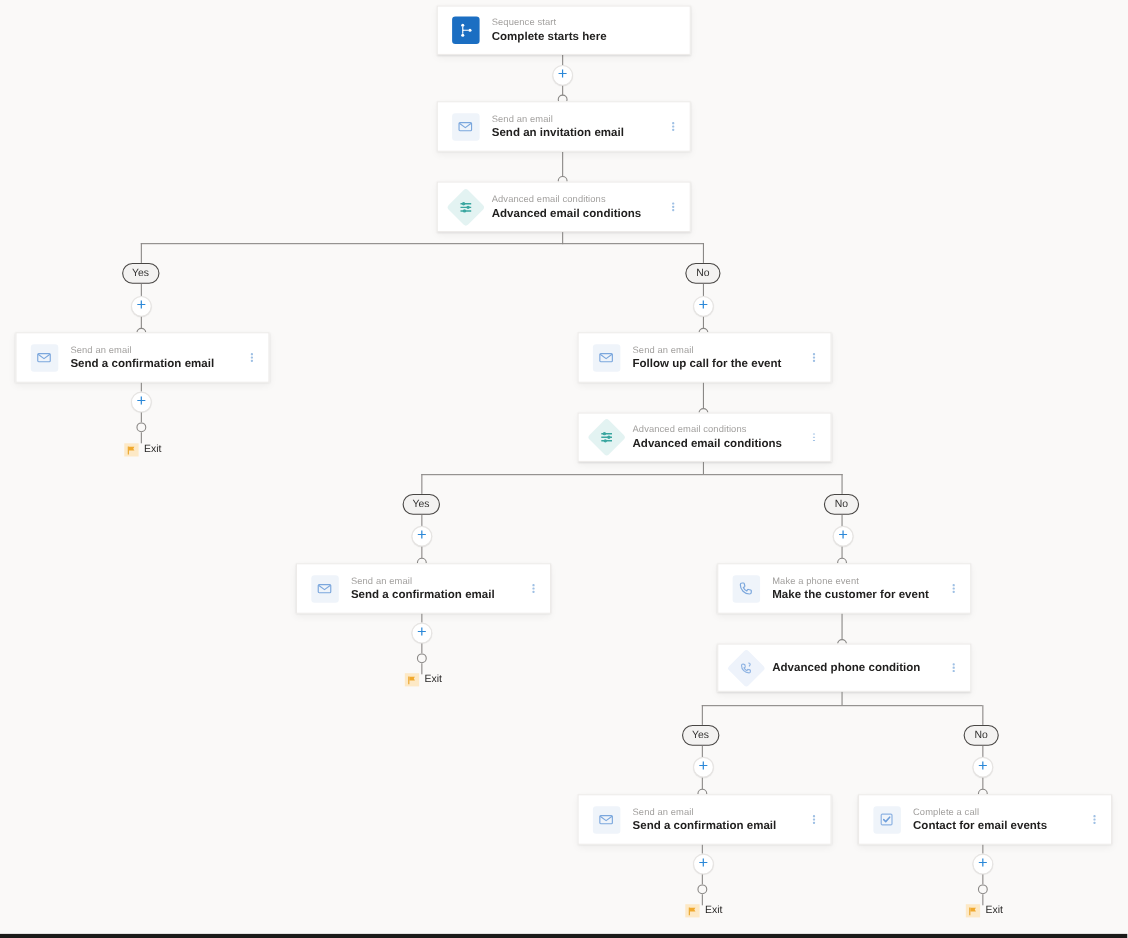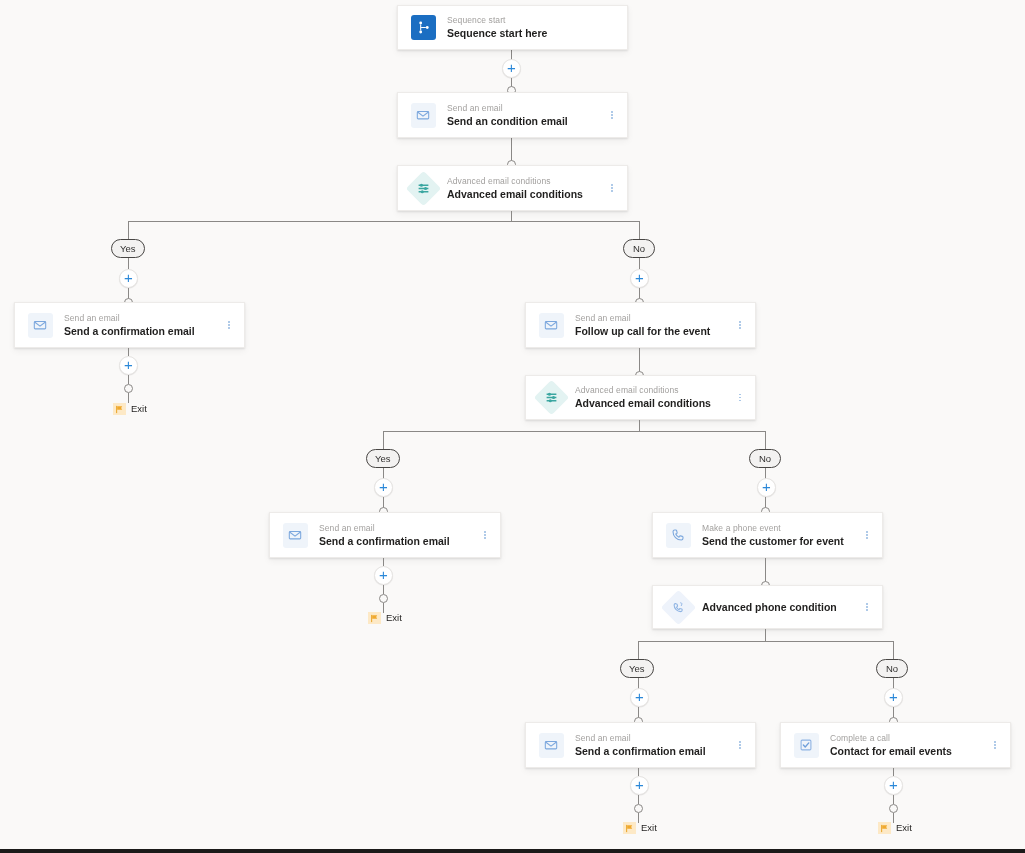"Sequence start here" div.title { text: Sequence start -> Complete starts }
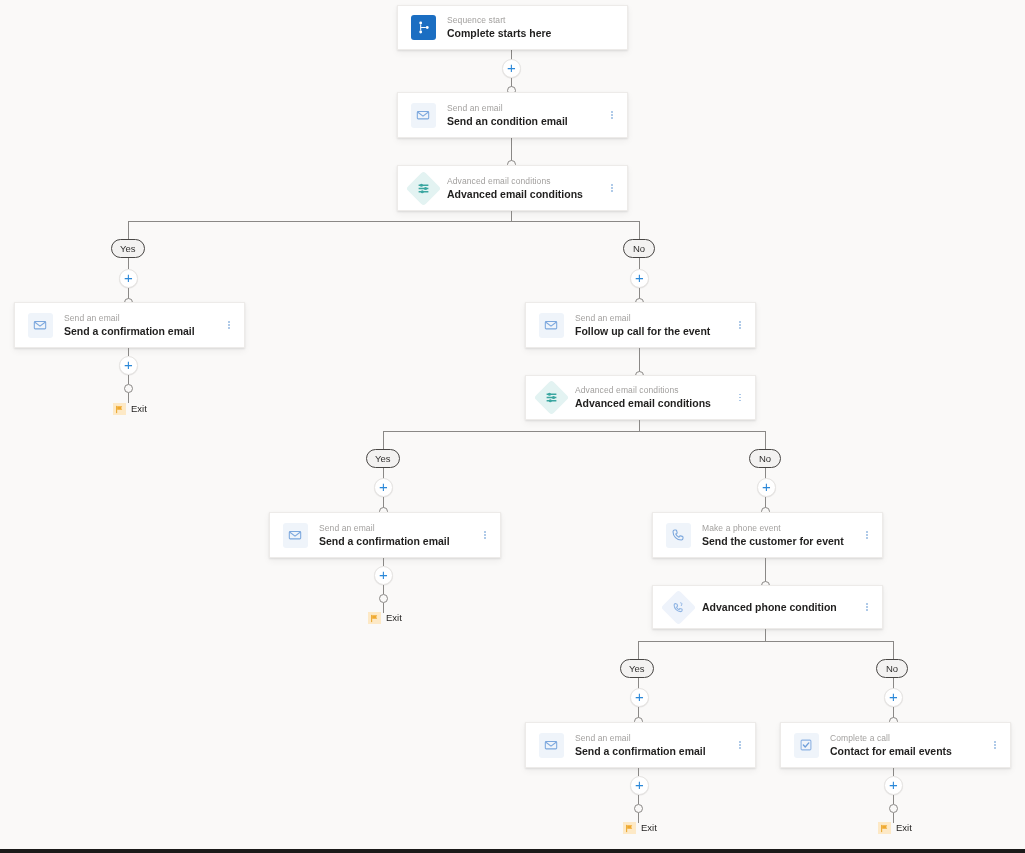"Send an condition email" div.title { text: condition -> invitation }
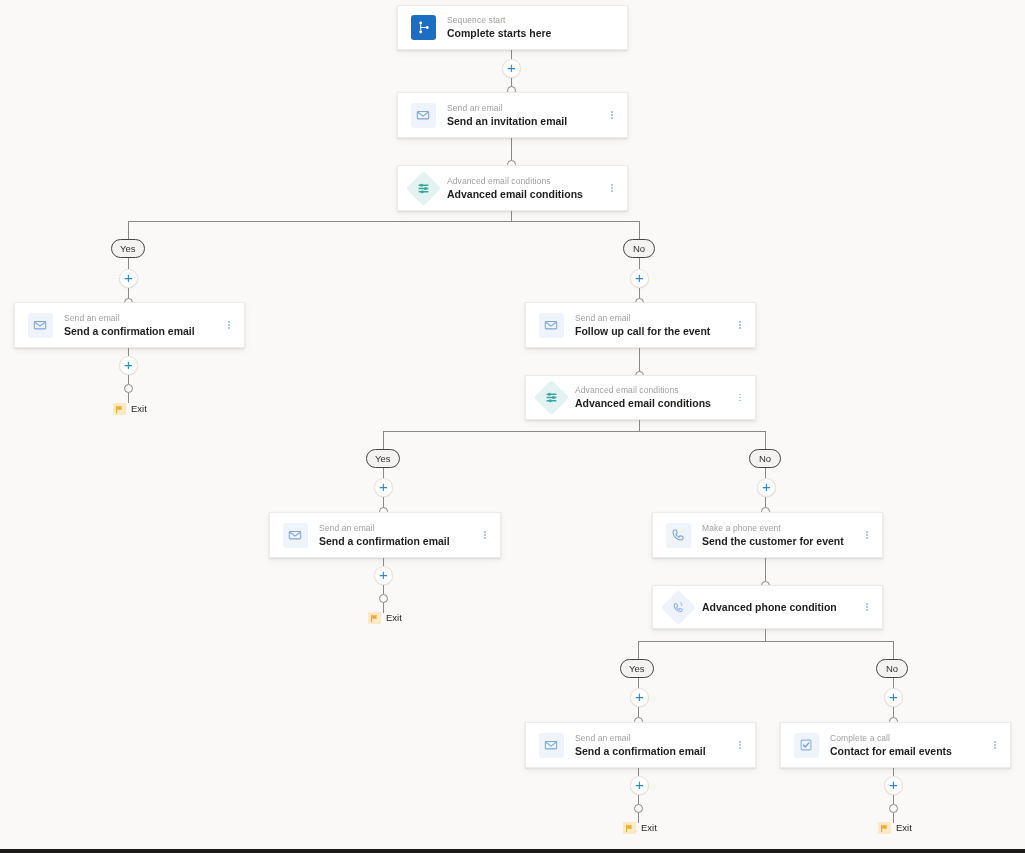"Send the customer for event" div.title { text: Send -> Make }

* * *

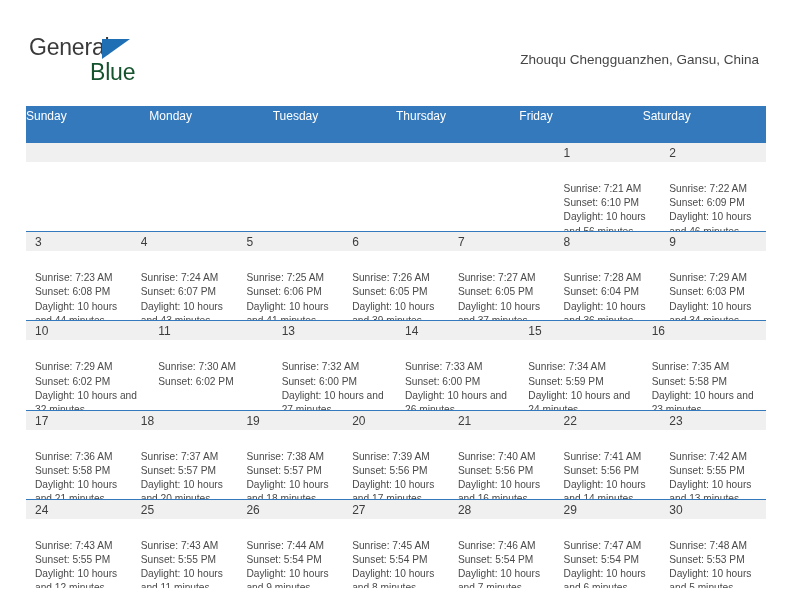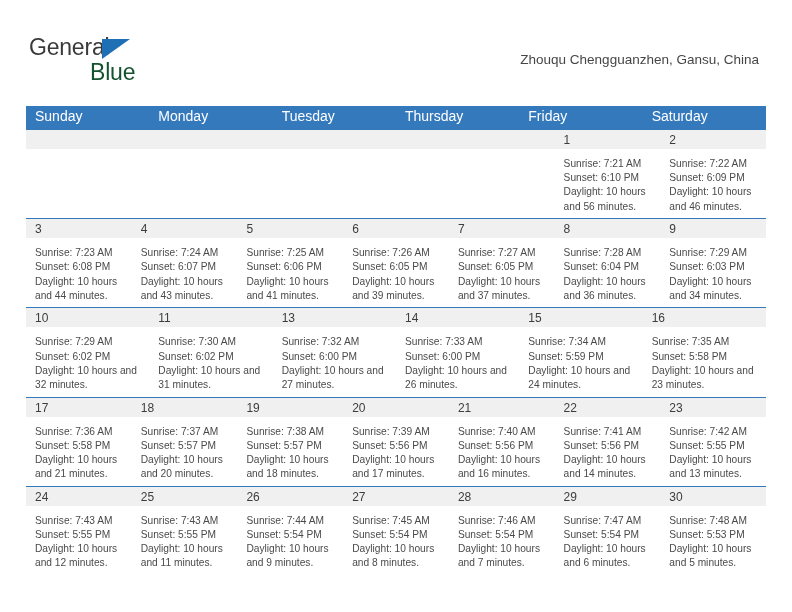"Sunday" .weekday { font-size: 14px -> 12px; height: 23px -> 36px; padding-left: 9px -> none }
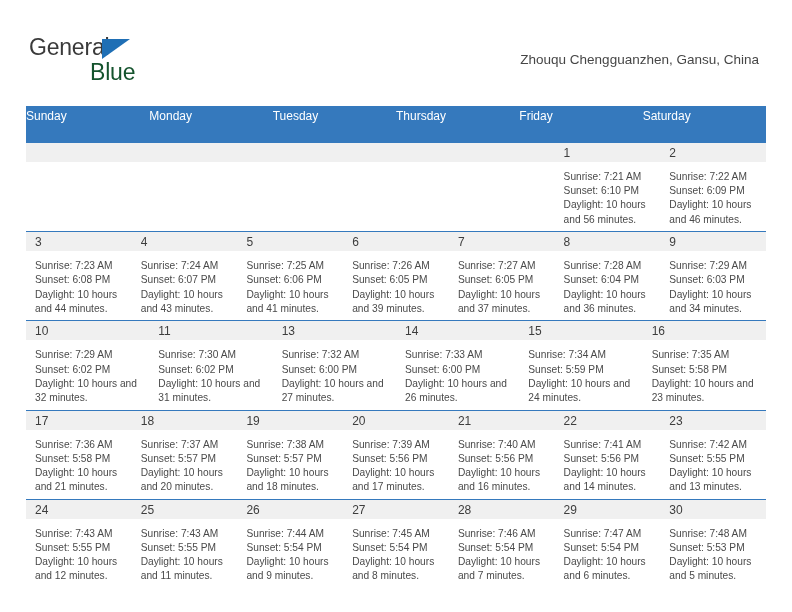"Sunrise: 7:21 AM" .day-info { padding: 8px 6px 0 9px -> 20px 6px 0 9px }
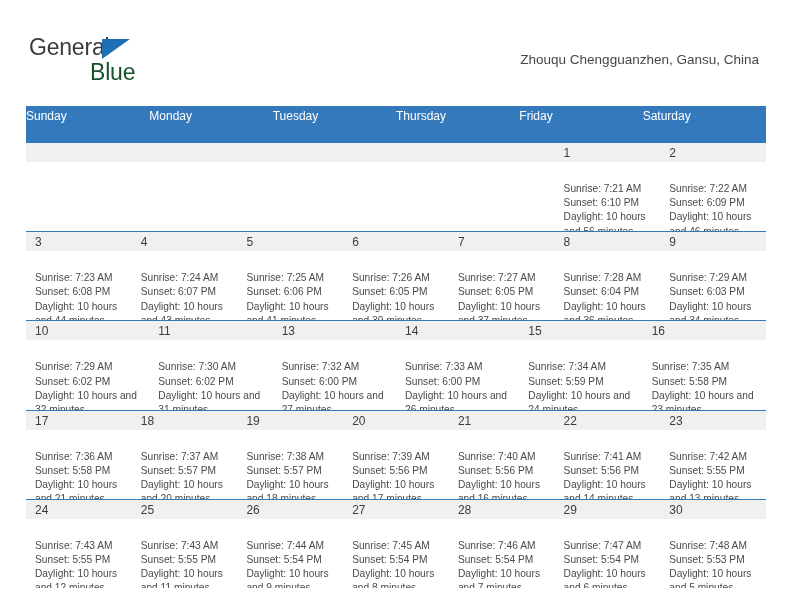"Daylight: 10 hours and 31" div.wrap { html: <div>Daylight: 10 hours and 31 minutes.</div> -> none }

§ ACTIVITY: From the line holding "text: Sequence start" to the line holding "the customer for", both included, retype the entries above exactly and drop the pictures.

§ YOUR RESPONSE:
"Sequence start here" div.title { text: Sequence start -> Complete starts }
"Send an condition email" div.title { text: condition -> invitation }
"Send the customer for event" div.title { text: Send -> Make }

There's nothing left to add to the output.